Senate Democrats want Gitmo inmates kept out of US
WASHINGTON — New legislation by Senate Democrats would fund the closure of the prison at Guantanamo Bay, Cuba, but it would block the transfer of any of the detainees to the United States.
The move to sidestep a political minefield is a rebuff to President Barack Obama, whose promise to close the Guantanamo facility within a year of taking office has run into Republicans and Democrats opposed to bringing accused terrorists onto U.S. shores.
The development comes as the full House and a key Senate panel are poised to advance Obama’s $85 billion request for military and diplomatic efforts in Iraq and Afghanistan, a request that has swelled by another $5 billion to reflect the cost of new U.S. contributions to the International Monetary Fund.
The request for $50 million to close Guantanamo and transfer its detainees elsewhere has attracted much controversy, occupying many lawmakers — especially Republicans — even as other lawmakers voice growing worries about the chances of defeating al-Qaida in Afghanistan and Pakistan.
The administration has yet to produce a plan for what to do with the approximately 240 Guantanamo detainees, but Defense Secretary Robert Gates has said that between 50 and 100 would end up in U.S. facilities.
The $96.7 billion measure headed for a House vote Thursday contains no funds to transfer Guantanamo detainees, though the Pentagon retains the ability to seek informal approval to transfer funds from other accounts to achieve its goals.
But Senate Appropriations Committee Chairman Daniel Inouye, D-Hawaii, on Wednesday circulated an approximately $91.5 billion measure that includes $50 million to shutter Guantanamo and move its prisoners — with the proviso that they can’t be sent to the United States.
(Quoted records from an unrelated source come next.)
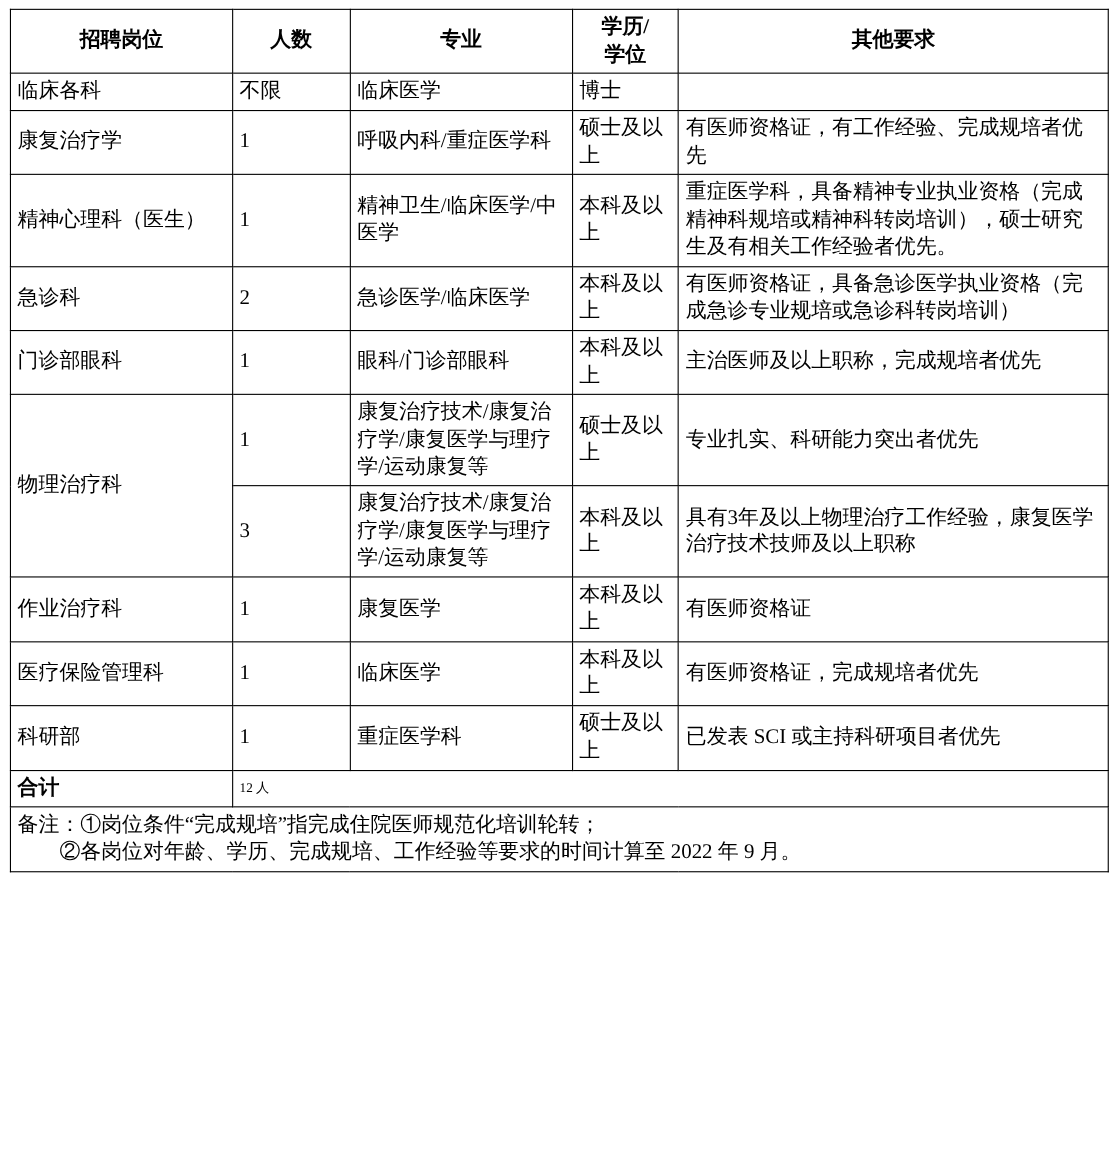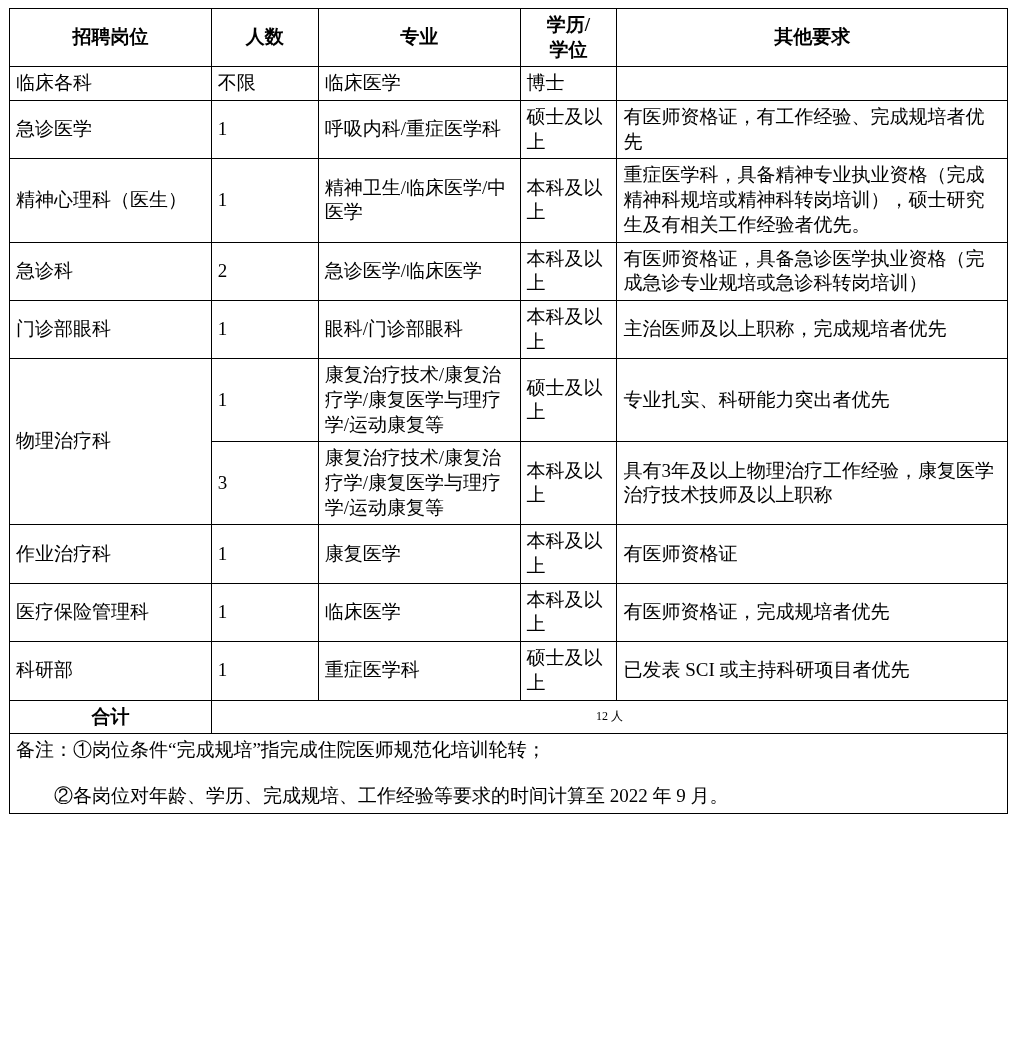"急诊医学" td { text: 急诊医 -> 康复治疗 }
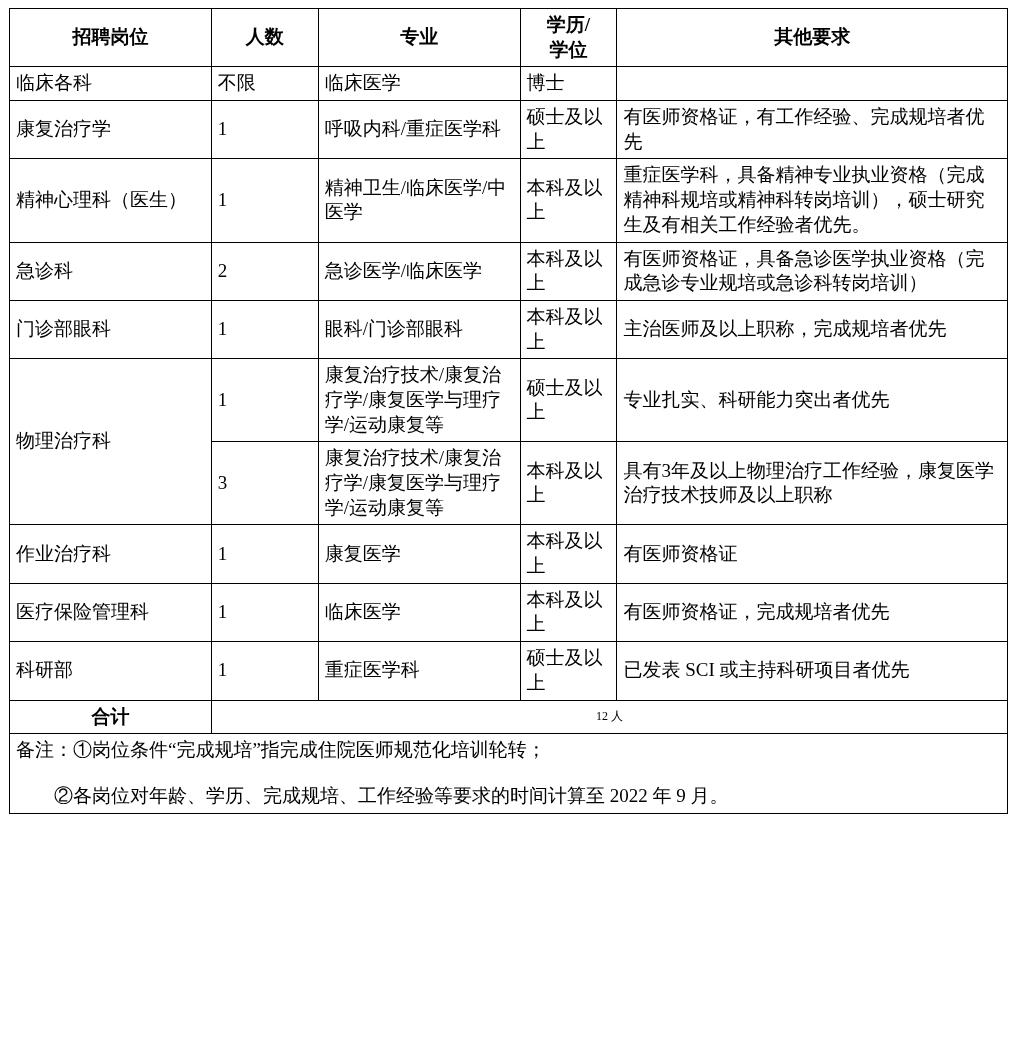"合计" .total-row td { text-align: center -> left }
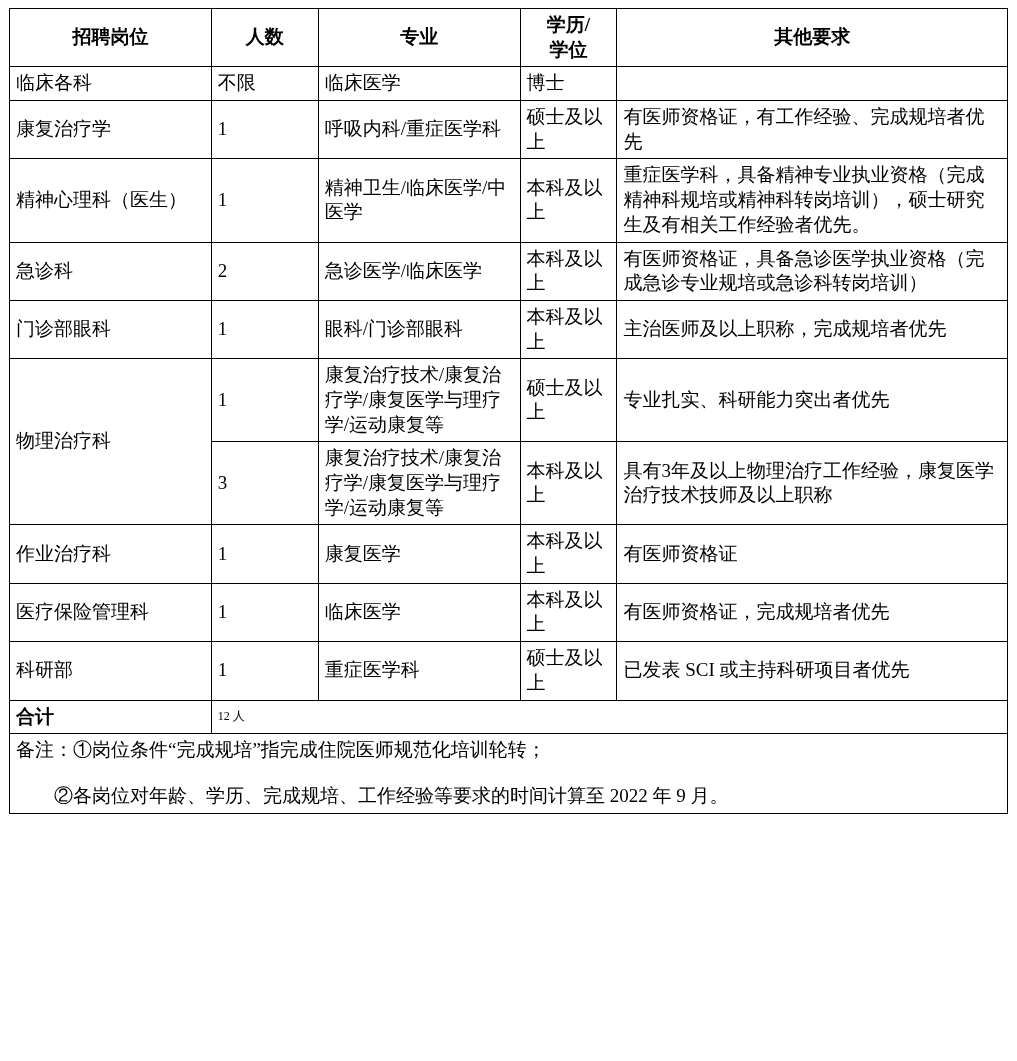"②各岗位对年龄、学历、完成规培、工作经验等要求的时间计算至 2022 年 9" .note-line-2 { margin-top: 21px -> none }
The Senate bill appears to favor paying foreign governments to accept the prisoners.
It’s by no means certain that other countries will prove willing to accept many Guantanamo detainees, especially if the United States is unwilling.
House Democratic leaders weighed in Wednesday with a plan that would block any release of Guantanamo detainees within the United States but that would allow them to be shipped to the U.S. to stand trial or to serve their sentences.